The Bill enables schemes providing collective benefits to be set up where employers and providers wish to do so. We believe that this Bill will stimulate greater innovation and choice, allowing employers to adopt the sort of arrangements available in other countries—we have spoken previously of the Netherlands, Denmark and Canada—if it is right for them and for their employees. The number of schemes is an important issue, but it is certainly not the only issue.
We believe that the development of schemes offering collective benefits could be more appropriately monitored in other ways than a bespoke annual review, which may become something of a tick-box approach. We envisage that this could be done through existing access through the Office for National Statistics, which conducts surveys and collects data, for example.
Perhaps more importantly and across the piece, the noble Lord indicated that this review is on only one small aspect of the legislation.

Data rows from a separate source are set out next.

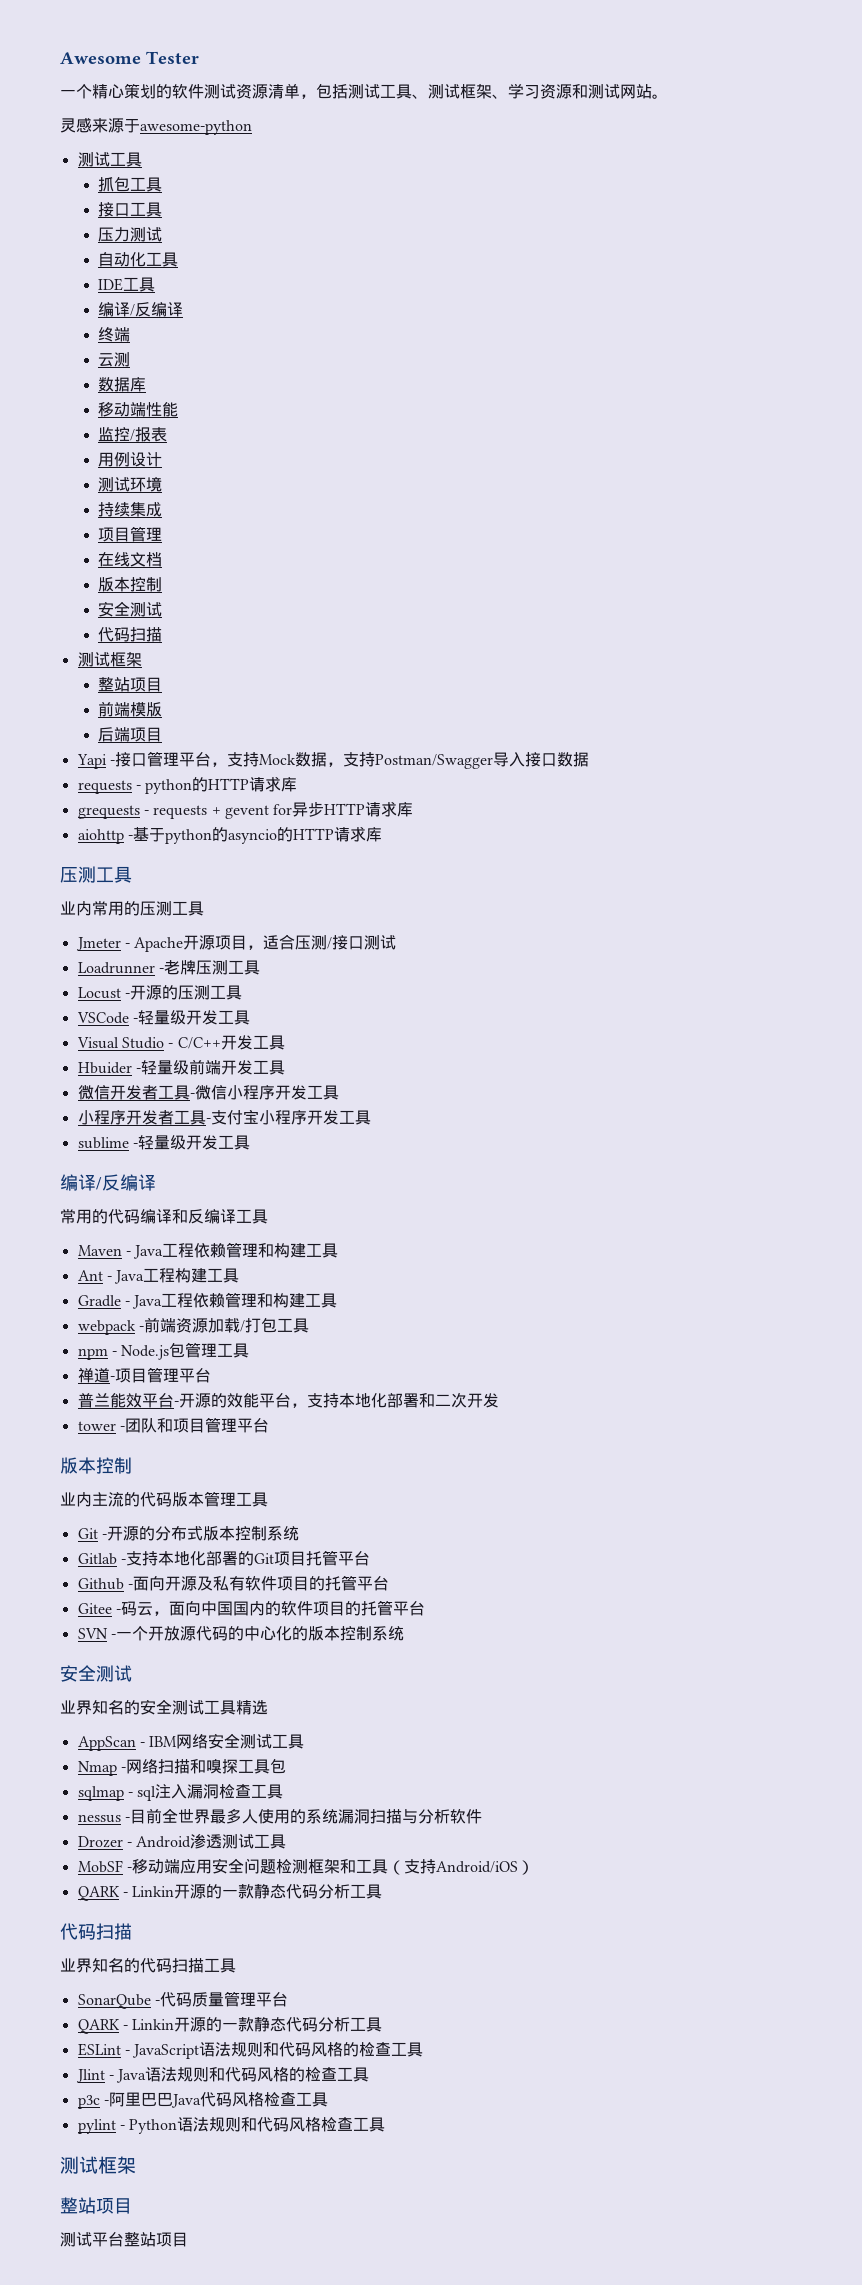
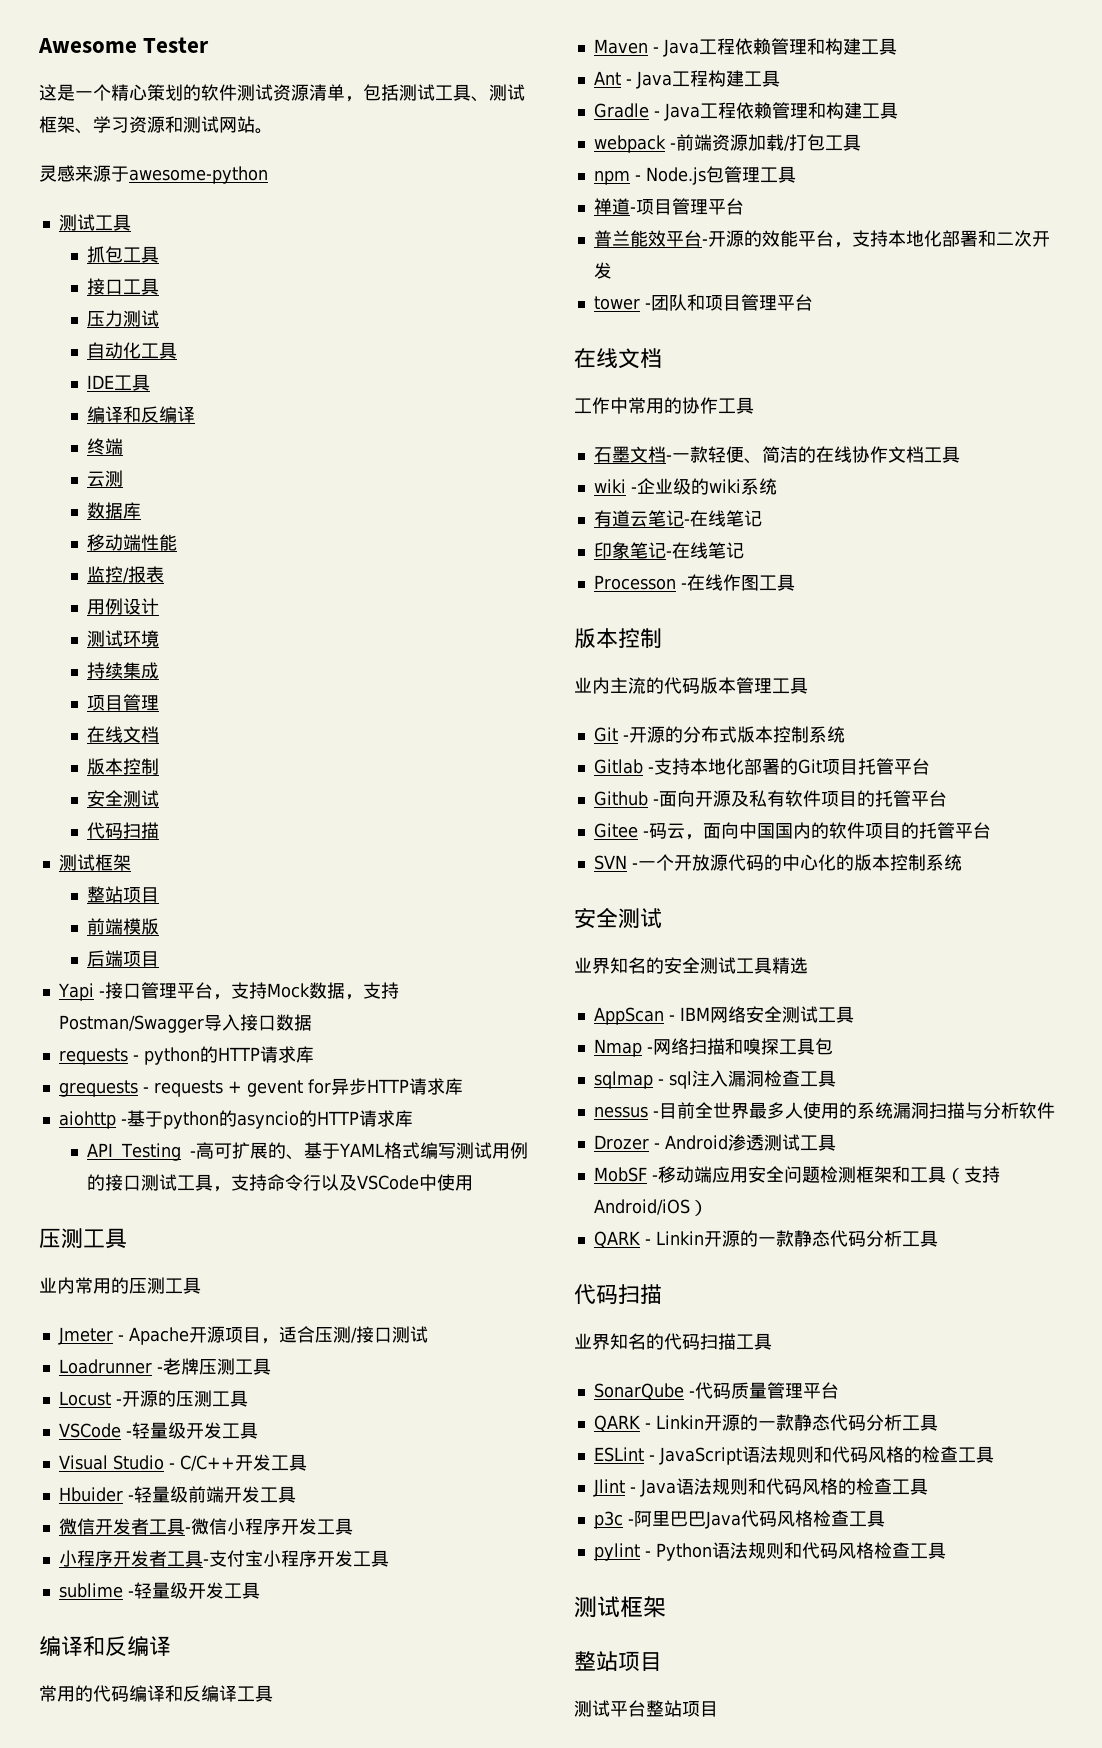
- 一个精心策划的软件测试资源清单，包括测试工具、测试框架、学习资源和测试网站。
+ 这是一个精心策划的软件测试资源清单，包括测试工具、测试框架、学习资源和测试网站。
  IDE工具
- 编译/反编译
+ 编译和反编译
+ API Testing -高可扩展的、基于YAML格式编写测试用例的接口测试工具，支持命令行以及VSCode中使用
  sublime -轻量级开发工具
- 编译/反编译
+ 编译和反编译
  tower -团队和项目管理平台
+ 在线文档
+ 工作中常用的协作工具
+ 石墨文档-一款轻便、简洁的在线协作文档工具
+ wiki -企业级的wiki系统
+ 有道云笔记-在线笔记
+ 印象笔记-在线笔记
+ Processon -在线作图工具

There is much else in the legislation. The Cabinet Office Guide to Making Legislation already requires the relevant government department within three to five years after Royal Assent to submit to the relevant Commons departmental Select Committee a memorandum, to be published as a Command Paper, containing a preliminary assessment of how an Act is working in practice. No doubt, our House can pick up on that too.

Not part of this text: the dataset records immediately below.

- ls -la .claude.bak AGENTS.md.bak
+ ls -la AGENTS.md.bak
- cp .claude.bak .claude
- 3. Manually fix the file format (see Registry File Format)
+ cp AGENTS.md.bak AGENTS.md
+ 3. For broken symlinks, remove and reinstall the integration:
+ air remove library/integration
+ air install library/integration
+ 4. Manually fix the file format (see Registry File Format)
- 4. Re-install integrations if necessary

I recognise that there is a genuine concern about providing information on how this aspect of the legislation is operating in practice and perhaps more widely than the noble Lord indicated in his contribution. There is a wider issue about how the rest of the legislation is operating. I will have a look at this to see what we can do. However, we believe that an annual review is somewhat bespoke and tick-box. We have a provision for a review within three to five years of the Bill passing, but if there is anything that we can do supplementary to that, and should be doing, I will come back on that on Report. I say that without any firm promise that we believe there is anything to do, but I am happy to look at it. On that basis, I hope that the noble Lord will withdraw the amendment.

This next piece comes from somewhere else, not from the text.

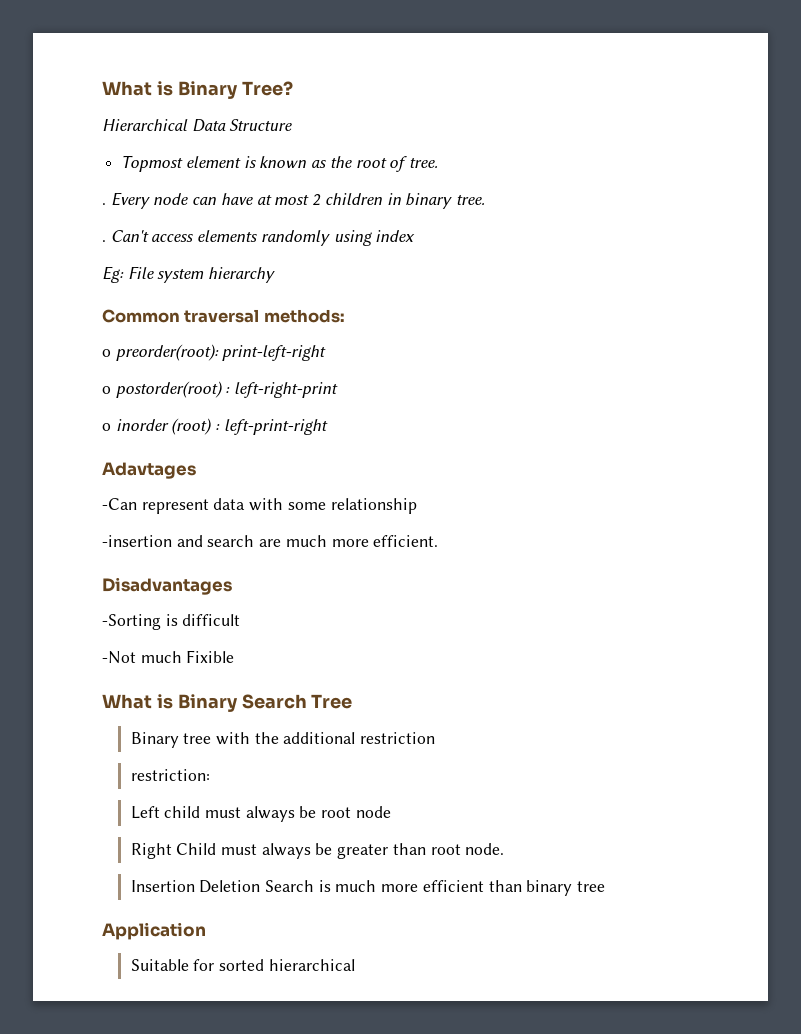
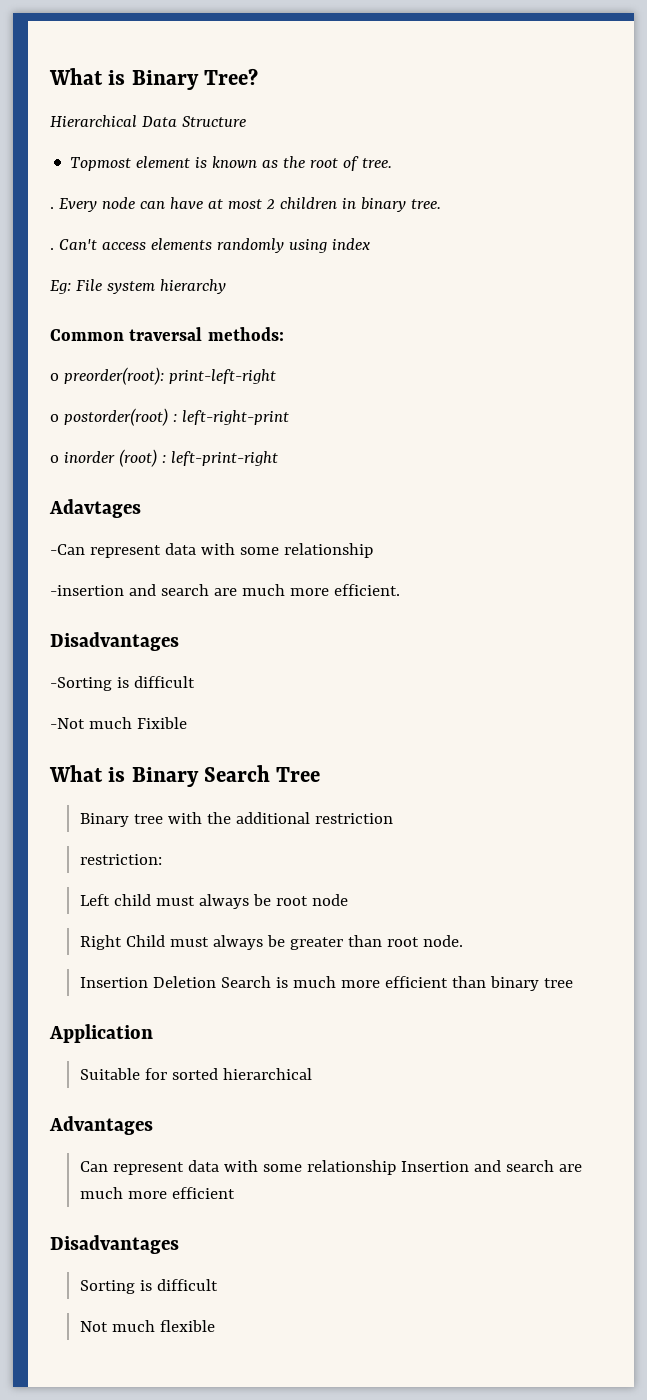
+ Advantages
+ Can represent data with some relationship Insertion and search are much more efficient
+ Disadvantages
+ Sorting is difficult
+ Not much flexible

I welcome the Minister’s response to the request for an annual review. It was certainly not my intention—I hope it was clear in my opening remarks—to see this as a tick-box exercise. I see it as a very effective document that would be presented to Parliament and allow us to have proper scrutiny of a very important new proposal that has been brought forward. The Minister is right that it was in the context of looking at the wider pension reforms that are going through.
While I do not believe that we need to wait three or five years to get such an annual report, I accept the Minister’s offer to at least consider how information can be provided to the House, specifically on collective defined contribution schemes, and then more widely in the context of pension reform. I welcome the Minister’s response to that at a later stage in our deliberations. With that assurance, I beg leave to withdraw the amendment.